## Problem to solve:
Somewhere below is a line with "gap: 9px ->" and, later, a line with "22px -> 14px;"; repeat those two lines and all the lines between them, exactly as they are.

━━━ Data in this exercise

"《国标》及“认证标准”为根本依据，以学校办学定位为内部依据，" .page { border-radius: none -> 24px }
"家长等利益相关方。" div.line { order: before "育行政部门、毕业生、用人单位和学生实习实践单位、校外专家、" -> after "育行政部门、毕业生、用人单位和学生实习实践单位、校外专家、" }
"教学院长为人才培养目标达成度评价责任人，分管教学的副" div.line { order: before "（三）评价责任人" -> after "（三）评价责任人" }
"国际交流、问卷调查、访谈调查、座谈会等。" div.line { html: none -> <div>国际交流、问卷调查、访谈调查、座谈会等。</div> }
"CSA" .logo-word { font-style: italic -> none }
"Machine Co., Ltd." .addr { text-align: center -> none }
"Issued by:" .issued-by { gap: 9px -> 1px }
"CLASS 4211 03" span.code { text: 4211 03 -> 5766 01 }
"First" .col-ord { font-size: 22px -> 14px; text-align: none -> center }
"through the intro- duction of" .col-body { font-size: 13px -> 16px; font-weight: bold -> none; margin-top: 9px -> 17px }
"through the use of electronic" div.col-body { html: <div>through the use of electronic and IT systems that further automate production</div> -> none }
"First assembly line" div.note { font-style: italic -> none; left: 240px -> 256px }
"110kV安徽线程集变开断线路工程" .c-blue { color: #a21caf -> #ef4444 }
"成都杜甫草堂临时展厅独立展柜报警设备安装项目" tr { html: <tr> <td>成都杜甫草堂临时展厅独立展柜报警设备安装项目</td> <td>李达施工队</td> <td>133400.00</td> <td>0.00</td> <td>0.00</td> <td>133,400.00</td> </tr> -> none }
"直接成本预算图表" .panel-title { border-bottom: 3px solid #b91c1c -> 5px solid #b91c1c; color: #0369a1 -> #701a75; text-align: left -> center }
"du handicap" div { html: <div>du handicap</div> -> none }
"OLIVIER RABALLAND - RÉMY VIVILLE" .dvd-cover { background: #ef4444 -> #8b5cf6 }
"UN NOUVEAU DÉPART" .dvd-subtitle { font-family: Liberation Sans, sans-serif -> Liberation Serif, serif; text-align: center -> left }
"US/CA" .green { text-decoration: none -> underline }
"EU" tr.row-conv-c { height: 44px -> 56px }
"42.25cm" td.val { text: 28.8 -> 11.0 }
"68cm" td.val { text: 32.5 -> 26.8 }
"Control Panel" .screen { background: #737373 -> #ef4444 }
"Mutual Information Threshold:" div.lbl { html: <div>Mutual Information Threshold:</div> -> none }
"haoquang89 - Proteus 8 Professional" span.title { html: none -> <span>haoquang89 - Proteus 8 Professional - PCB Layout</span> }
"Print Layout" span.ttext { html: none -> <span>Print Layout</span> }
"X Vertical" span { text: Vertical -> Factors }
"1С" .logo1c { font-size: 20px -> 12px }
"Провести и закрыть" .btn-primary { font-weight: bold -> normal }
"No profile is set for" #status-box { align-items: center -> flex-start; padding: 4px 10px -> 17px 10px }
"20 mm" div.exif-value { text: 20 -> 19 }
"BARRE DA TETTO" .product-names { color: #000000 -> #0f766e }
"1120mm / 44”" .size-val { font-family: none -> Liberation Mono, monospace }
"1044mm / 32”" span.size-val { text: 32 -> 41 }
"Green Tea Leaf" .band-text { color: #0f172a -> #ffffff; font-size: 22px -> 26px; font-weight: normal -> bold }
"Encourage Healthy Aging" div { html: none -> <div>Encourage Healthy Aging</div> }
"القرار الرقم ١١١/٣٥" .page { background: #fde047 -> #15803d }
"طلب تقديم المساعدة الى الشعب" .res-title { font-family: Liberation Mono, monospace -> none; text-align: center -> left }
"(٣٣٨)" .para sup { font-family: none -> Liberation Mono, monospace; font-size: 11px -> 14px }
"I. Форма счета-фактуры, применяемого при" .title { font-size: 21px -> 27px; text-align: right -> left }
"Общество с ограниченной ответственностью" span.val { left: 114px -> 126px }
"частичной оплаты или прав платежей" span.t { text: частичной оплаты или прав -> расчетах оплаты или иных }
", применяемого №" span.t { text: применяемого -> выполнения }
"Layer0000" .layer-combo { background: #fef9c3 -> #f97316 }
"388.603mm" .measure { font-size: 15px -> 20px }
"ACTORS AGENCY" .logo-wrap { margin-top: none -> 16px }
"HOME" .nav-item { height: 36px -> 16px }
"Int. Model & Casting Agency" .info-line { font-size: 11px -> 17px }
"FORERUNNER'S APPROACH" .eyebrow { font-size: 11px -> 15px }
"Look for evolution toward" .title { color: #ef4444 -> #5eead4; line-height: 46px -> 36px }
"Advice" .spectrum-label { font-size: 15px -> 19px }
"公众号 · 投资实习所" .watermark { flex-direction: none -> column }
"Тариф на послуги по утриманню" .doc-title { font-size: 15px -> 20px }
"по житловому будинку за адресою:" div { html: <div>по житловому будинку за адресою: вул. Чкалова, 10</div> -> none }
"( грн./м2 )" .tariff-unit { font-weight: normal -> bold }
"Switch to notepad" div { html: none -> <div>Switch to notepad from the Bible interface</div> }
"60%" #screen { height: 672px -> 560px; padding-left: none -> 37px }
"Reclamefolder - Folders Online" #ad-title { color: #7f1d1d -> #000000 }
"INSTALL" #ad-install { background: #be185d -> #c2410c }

━━━━━━

## Result of the exercise:
"Issued by:" .issued-by { gap: 9px -> 1px }
"CLASS 4211 03" span.code { text: 4211 03 -> 5766 01 }
"First" .col-ord { font-size: 22px -> 14px; text-align: none -> center }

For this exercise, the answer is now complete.